De Freitas is a part of the recently launched Just Us League SVG, a group of about 70 volunteers who’ve combined resources to coordinate the ongoing purchasing and delivery of needed items to displaced families. The group has also organized art classes and movie nights for people currently in shelters.
“Many people have lost their homes for sure or they probably can’t return to their areas, so we’re doing our best to give them some of those comforts of life,” she said.
On the international front, the United Nations has launched a $29 million dollar global funding appeal to aid people in St.Vincent as well as in Antigua and Barbuda, Barbados, Grenada and Saint Lucia, which have been hit with severe ashfall.
The Organization of Eastern Caribbean States commenced the Stronger Together Campaign— a relief effort seeking to raise $100 million dollars to address the needs of volcano victims and the disaster’s short term and long-term impact.
Across the United States, community organizations have mobilized initiatives to get needed supplies and funds to St.Vincent. In New York City—home to one of the largest Vincentian diasporas in the country—The Caribbean Diaspora Disaster Relief and Recovery Coalition has held an ongoing series of Caribbean Days of Giving (CDOG) to collect items across the five boroughs.
“Our humanitarian efforts could not be a one-off event,” CDOG Organizer Dr. Omyma David. “It’s gonna take a while for the rebuilding process and it’s going to take a lot of money and a lot of us doing the work to support our brothers and sisters in St.Vincent and the Grenadines to restore some sense of normalcy,” she said.
Apart from efforts of community groups, some Caribbean American leaders have been critical of the national response by the United States to this humanitarian crisis. New York Congresswoman Yvette D. Clarke has said that the initial $100,000 allocated by the U.S. Agency for International Development (USAID) to address this major crisis, falls “woefully short” of the USA’s humanitarian capacity.

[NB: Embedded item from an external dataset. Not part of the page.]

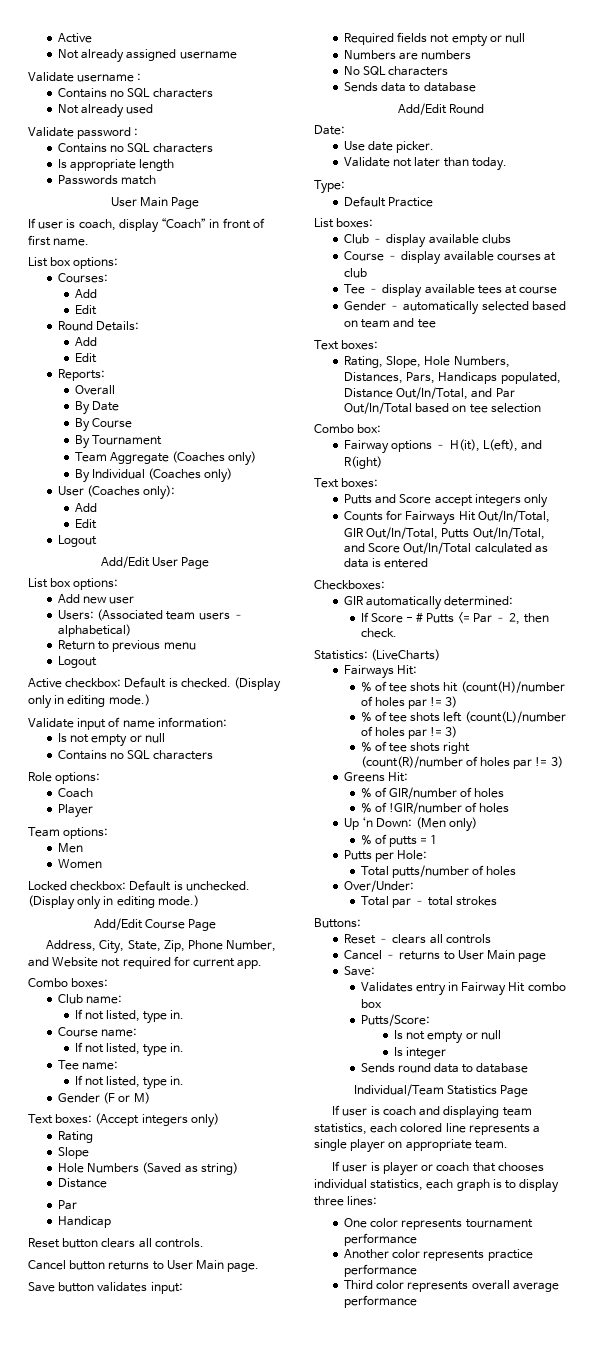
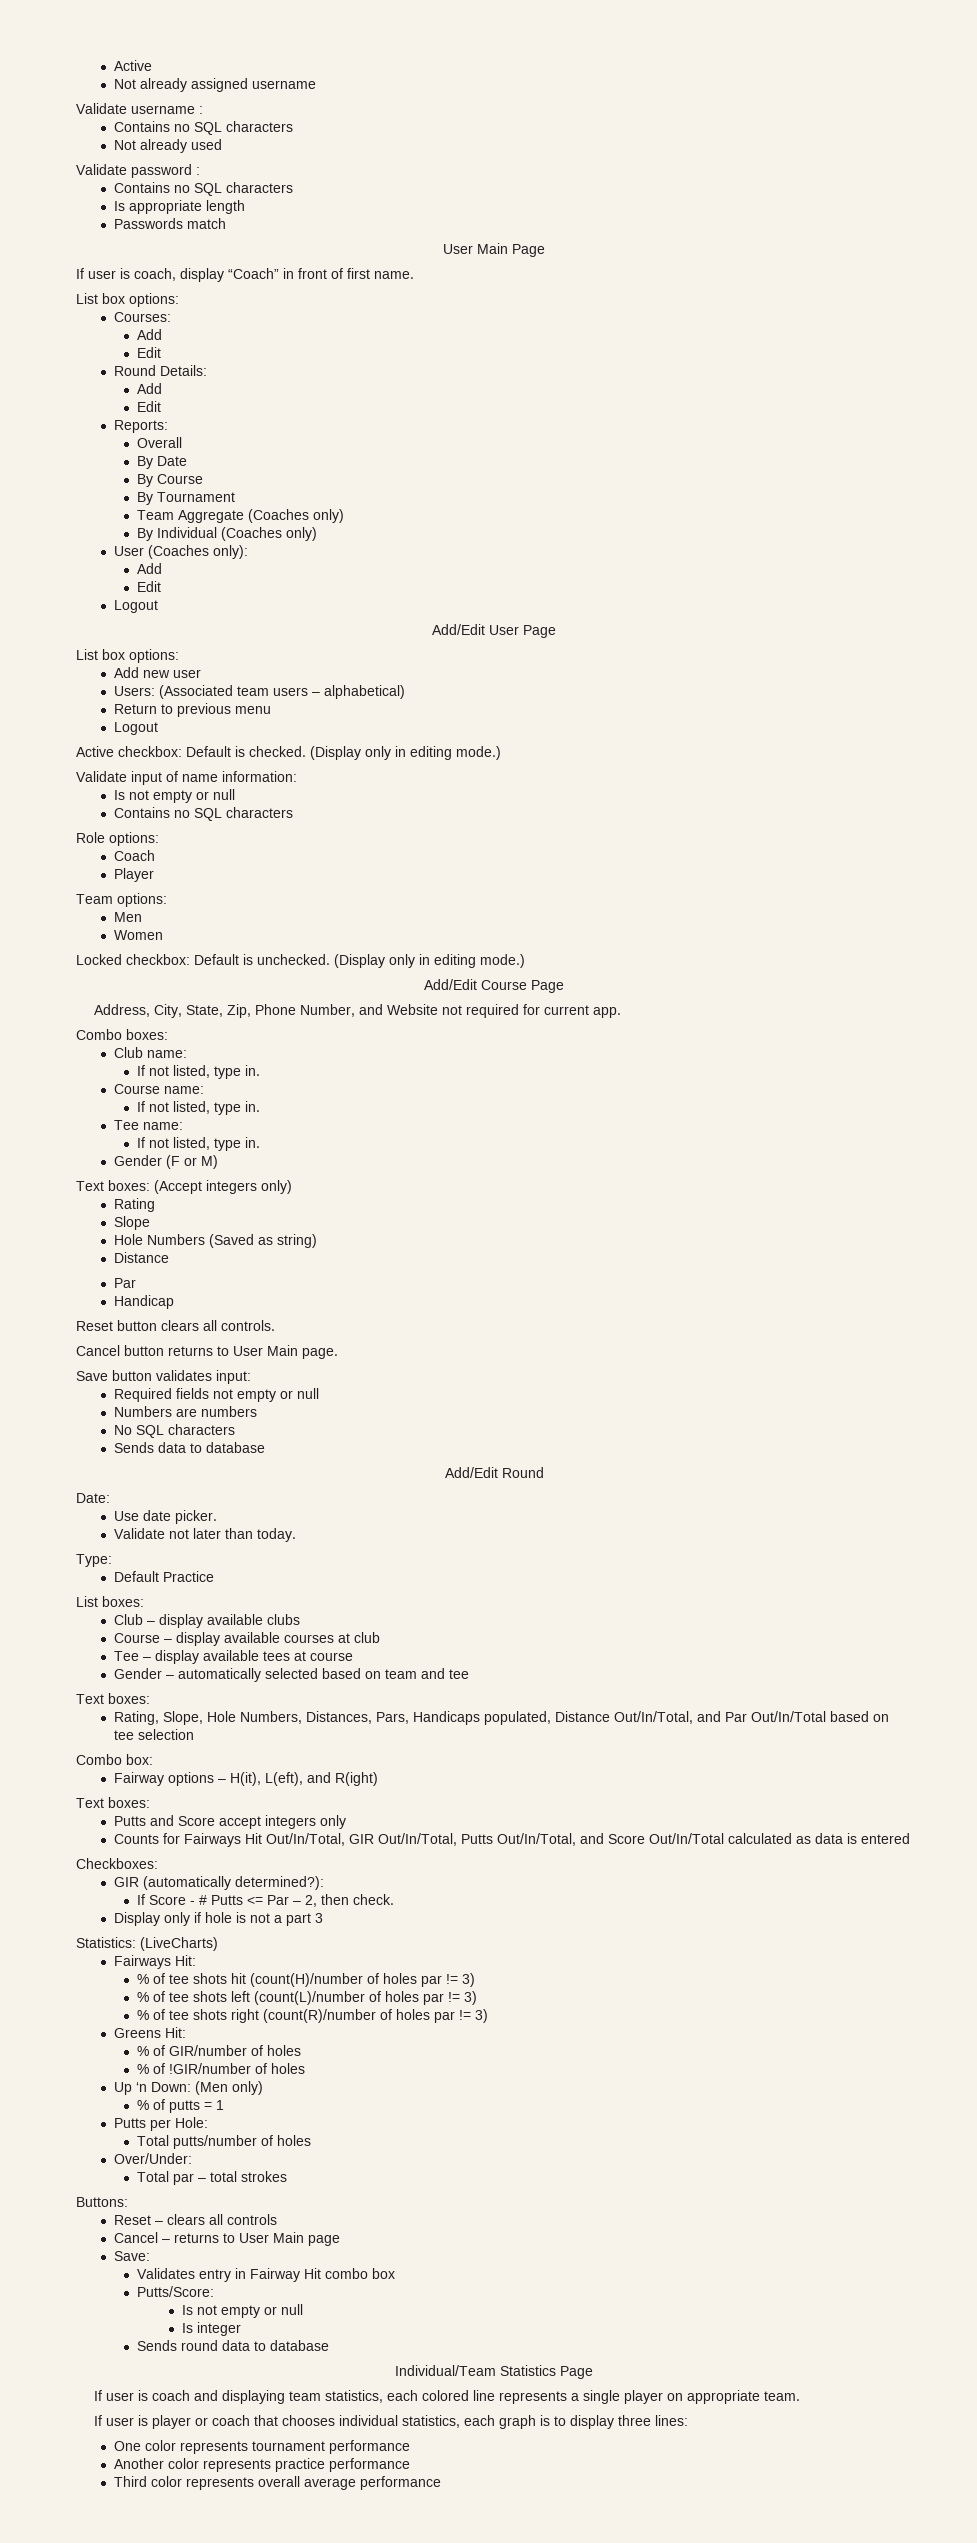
- GIR automatically determined:
+ GIR (automatically determined?):
+ Display only if hole is not a part 3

“This funding is, simply put, a symbolic gesture and merely scratches the surface of the Vincentian people’s needs and does little to combat the catastrophic disaster that continues to unfold,” Rep.Clarke said in a statement.
On May 14, USAID announced an additional $3.8 million in humanitarian assistance for Vincentians affected by the eruption of the La Soufrière.
Congresswoman Clarke, who represents the predominantly Caribbean 9th Congressional District in Brooklyn and serves as Chair of the US Congressional Caribbean Caucus, has also urged the Biden Administration to grant Temporary Protected Status (TPS) to Vincentians impacted by the volcano. TPS allows foreign nationals to live and work in the United States temporarily because of armed conflict or natural disaster in their home country.
The calls for more international solidarity to aid the island nation are personal for Asshur Cunningham, a native of St.Vincent and the Grenadines who lived in a community near the volcano before migrating to New York.
“We have to be ready and willing to be in this for the long haul,” Cunningham tells ESSENCE.
The Vincentian American, who serves on Brooklyn’s Community Board 17 supported a resolution to grant TPS to Vincentians impacted by the volcano. It requests that Congresswoman Yvette Clarke, Congressman Hakeem Jeffries, Sen. Chuck Schumer and Sen. Kirsten Gillibrand implore the Biden administration to act and formally grant TPS to Vincentians who can’t return home.
Cunningham says he would like to see the international community step up and do more to aid the country in its time of need. He has also used his role as founder of the Young Black Travelers platform to raise awareness and funds for what will be a long road to recovery for the island.
“There’s a song in St.Vincent, where we say we’re out to build a new St. Vincent,” he said. “Literally, that’s what this is going to be. We are out to build a new St.Vincent and it will take all of us working together to do it.”